WHAT THE EXERCISE ASKS:
Everything from the line with "[207,224,265,234] 16.04 and" through the end of the entries must be transcribed exactly; no other lines belong in the answer.
======== GIVEN RECORDS
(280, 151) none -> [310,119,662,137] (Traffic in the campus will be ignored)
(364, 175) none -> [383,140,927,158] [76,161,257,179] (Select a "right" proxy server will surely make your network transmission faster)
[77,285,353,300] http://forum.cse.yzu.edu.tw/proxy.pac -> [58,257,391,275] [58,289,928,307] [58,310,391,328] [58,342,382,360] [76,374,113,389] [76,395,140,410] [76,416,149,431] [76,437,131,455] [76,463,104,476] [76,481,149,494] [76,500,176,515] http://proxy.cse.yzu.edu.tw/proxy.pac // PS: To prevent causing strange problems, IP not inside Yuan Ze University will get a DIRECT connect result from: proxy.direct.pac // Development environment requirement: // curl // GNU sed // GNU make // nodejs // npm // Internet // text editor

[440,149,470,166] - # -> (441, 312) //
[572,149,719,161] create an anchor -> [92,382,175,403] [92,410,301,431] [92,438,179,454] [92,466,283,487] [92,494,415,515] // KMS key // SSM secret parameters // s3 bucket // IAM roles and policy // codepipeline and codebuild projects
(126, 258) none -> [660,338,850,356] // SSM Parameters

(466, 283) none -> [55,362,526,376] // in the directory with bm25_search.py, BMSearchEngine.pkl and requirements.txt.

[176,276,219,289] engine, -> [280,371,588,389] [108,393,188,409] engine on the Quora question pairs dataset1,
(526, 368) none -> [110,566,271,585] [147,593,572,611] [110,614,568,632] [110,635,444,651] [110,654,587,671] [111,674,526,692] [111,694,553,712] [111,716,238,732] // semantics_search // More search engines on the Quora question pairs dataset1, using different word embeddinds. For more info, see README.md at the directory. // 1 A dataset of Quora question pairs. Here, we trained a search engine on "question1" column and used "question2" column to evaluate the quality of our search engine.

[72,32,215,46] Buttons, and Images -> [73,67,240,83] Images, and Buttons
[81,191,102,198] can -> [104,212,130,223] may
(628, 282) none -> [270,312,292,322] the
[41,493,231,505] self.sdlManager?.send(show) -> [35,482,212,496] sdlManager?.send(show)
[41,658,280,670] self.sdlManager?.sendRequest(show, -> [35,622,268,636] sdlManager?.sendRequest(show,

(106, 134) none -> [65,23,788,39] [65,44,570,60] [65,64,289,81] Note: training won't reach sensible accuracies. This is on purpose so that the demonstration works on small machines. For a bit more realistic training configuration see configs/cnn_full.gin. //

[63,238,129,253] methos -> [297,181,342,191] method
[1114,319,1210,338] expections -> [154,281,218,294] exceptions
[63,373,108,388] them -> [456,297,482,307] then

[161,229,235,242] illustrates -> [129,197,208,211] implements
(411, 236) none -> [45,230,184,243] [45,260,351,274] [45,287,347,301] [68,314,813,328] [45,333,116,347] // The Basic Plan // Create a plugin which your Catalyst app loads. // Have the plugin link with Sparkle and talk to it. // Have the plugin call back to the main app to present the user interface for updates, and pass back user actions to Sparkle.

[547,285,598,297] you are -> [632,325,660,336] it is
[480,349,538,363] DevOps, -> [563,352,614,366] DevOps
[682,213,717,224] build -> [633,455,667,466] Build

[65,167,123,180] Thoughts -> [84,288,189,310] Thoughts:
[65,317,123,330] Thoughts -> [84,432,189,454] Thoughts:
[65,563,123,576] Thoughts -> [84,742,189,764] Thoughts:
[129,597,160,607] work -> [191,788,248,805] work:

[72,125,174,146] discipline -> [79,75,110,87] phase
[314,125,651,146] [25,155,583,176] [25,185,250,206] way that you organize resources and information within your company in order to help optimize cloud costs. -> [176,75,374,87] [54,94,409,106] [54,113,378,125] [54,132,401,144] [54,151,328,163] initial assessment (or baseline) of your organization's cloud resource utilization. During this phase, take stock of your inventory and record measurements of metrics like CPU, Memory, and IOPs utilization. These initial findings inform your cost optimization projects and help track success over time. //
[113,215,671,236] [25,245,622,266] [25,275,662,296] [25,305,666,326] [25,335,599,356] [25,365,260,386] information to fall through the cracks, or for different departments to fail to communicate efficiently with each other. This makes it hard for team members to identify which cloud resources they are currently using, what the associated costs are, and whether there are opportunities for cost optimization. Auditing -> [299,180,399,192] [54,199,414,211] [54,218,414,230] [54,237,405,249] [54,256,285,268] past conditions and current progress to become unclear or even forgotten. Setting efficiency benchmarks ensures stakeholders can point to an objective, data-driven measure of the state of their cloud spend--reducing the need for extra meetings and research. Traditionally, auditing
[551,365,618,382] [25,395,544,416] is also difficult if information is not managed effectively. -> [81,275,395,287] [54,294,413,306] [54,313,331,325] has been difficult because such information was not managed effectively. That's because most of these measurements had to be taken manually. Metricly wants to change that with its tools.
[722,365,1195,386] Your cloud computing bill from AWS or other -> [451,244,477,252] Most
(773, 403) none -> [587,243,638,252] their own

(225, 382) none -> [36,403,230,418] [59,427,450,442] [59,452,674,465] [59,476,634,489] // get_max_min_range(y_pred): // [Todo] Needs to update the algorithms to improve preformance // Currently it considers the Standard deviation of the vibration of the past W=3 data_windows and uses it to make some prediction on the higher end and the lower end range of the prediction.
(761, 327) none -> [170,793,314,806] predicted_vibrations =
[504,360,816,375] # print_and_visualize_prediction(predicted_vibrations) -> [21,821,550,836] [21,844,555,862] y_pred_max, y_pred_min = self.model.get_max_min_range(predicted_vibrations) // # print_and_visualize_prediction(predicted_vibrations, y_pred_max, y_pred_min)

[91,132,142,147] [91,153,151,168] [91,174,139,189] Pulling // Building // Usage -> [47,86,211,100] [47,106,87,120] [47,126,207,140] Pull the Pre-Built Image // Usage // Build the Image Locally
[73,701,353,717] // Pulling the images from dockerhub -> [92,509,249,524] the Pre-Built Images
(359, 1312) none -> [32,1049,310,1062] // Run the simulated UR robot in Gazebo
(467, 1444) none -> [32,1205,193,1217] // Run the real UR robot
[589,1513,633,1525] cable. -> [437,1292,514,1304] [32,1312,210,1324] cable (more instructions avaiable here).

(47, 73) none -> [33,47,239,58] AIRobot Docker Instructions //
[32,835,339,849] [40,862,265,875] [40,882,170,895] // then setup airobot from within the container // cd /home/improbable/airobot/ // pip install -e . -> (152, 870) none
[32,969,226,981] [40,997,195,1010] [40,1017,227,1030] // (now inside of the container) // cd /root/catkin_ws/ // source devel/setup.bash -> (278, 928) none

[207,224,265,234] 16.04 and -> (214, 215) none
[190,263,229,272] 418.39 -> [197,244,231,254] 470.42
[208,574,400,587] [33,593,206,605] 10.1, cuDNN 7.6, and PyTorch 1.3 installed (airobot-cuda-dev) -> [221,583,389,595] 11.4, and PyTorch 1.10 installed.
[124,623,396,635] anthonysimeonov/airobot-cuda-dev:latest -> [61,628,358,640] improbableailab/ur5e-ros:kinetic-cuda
================
YOUR SOLUTION:
[207,224,265,234] 16.04 and -> (214, 215) none
[190,263,229,272] 418.39 -> [197,244,231,254] 470.42
[208,574,400,587] [33,593,206,605] 10.1, cuDNN 7.6, and PyTorch 1.3 installed (airobot-cuda-dev) -> [221,583,389,595] 11.4, and PyTorch 1.10 installed.
[124,623,396,635] anthonysimeonov/airobot-cuda-dev:latest -> [61,628,358,640] improbableailab/ur5e-ros:kinetic-cuda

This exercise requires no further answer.